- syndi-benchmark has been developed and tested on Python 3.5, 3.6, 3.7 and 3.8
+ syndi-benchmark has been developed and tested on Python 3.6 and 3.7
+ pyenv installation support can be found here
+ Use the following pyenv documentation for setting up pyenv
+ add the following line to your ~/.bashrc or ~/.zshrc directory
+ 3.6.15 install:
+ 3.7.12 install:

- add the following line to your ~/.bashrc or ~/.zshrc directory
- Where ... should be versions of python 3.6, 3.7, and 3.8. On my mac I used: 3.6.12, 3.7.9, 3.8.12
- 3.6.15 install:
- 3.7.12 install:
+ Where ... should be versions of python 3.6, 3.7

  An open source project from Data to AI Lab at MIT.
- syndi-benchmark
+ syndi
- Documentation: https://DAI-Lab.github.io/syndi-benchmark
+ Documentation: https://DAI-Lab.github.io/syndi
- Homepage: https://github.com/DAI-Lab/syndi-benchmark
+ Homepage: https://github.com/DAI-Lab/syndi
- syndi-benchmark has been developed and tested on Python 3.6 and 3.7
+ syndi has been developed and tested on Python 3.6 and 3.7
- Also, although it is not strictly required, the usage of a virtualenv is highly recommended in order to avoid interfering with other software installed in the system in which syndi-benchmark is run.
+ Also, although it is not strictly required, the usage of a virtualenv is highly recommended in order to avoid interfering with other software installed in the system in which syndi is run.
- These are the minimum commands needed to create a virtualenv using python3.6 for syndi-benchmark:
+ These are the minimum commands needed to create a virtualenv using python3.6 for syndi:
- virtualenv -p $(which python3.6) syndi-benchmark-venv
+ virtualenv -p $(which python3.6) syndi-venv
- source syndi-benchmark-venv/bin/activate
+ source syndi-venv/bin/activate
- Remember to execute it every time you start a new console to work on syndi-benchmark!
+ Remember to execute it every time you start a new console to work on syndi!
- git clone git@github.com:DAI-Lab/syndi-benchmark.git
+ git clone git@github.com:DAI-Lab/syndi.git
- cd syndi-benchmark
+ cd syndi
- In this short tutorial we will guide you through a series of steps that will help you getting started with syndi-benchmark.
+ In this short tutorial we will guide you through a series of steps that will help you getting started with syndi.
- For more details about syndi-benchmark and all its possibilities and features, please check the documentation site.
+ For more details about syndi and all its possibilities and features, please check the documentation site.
----------------
■ Task to complete ■
Reproduce the line that contains "- For more details" and each line after it through the last line of the entries above, exactly; leave out all earlier lines.

■ Response box ■
- For more details about syndi-benchmark and all its possibilities and features, please check the documentation site.
+ For more details about syndi and all its possibilities and features, please check the documentation site.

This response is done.